Indeed, the authors showed that CAAR-T cells expressing Dsg3 as a CAR construct (EC1-4 CAAR) can selectively interact with Dsg3-specific autoimmune B cells in vitro.  

More importantly in vivo NSG mice experiments confirmed that Dsg3 CAAR T cells could selectively eliminate human Nalm6 CD19+ B cell line expressing autoimmune Dsg3-specific receptors (PVB28/F779). In addition the authors claim that Dsg3 CAAR-T cells did not interfere with normal human skin epithelial functioning expressing Dsg3's natural ligand desmocollins.

In summary, if the results of this study is confirmed by other groups it would open up a new path for treating auto-antibody dependent autoimmune diseases.

David Usharauli

Saturday, July 2, 2016

Improving CAR-T cell anti-tumor selectivity by targeting protein glycoforms

Development of CAR-T cells selectively targeting solid tumors have been challenging due to shared antigenicity between cancerous and healthy tissues. Even minute level of protein [if] expressed on healthy tissue could produce unacceptable side-effects as seen for example in trials with CAR-T cells targeting her2/neu.  

New study in Immunity suggested to target protein glycoforms (here using anti-Tn MUC1 CAR-T cells) instead to avoid cross-targeting of healthy tissue.

The authors speculate that cancer-specific glycosylation could produce cancer-specific glyco-proteins.

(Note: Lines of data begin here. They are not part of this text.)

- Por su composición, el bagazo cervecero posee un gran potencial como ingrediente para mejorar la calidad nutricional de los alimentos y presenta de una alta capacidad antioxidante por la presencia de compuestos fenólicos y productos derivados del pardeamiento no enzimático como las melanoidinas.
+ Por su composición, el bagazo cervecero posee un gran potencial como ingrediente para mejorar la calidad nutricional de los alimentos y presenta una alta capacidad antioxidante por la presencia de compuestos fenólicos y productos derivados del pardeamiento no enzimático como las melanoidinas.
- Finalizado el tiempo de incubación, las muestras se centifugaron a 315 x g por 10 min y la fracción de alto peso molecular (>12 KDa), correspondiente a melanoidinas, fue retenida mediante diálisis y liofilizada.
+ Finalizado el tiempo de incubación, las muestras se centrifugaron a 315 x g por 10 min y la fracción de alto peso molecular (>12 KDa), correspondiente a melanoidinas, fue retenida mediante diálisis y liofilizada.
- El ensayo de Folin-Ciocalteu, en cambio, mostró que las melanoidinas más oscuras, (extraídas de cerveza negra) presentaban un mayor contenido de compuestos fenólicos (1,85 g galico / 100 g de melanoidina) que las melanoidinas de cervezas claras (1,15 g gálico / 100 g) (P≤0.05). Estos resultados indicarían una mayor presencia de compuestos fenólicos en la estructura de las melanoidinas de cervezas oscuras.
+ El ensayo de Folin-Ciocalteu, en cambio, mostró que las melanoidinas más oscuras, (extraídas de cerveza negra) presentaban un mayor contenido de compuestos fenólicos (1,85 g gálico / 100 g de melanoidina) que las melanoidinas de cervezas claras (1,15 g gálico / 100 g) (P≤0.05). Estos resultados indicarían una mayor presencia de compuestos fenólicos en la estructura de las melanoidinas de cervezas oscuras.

They found that Tn glycoform of protein mucin 1 (Tn MUC1) is selectively expressed by human T cell leukemia and by many solid tumors and can be specifically detected by CAR-T cells incorporating variable heavy and light chains derived from 5E5 mAb (the University of Copenhagen has patented the 5E5 antibody and antigen epitope and the University of Chicago has filed a patent on the 5E5 CAR).

The authors first tested 5E5BBz CAR-T cells against human Jurkat leukemia cells in vivo in NSG immunodeficient mice and observed that it could double survival of tumor challenged mice.

More importantly, 5E5BBz CAR-T cells were also effective against solid tumor, pancreatic tumor cell line expressing Tn MUC1 glycoform (while the authors reported no side-effects in mice subjected to 5E5BBz CAR-T cells transfer, it is not clear whether human tissue in vivo would express it cryptically).

In summary, the authors believe that targeting glycosylation variants of protein "specifically" expressed on transformed cells could overcome cross-targeting of healthy tissue by CAR-T cells.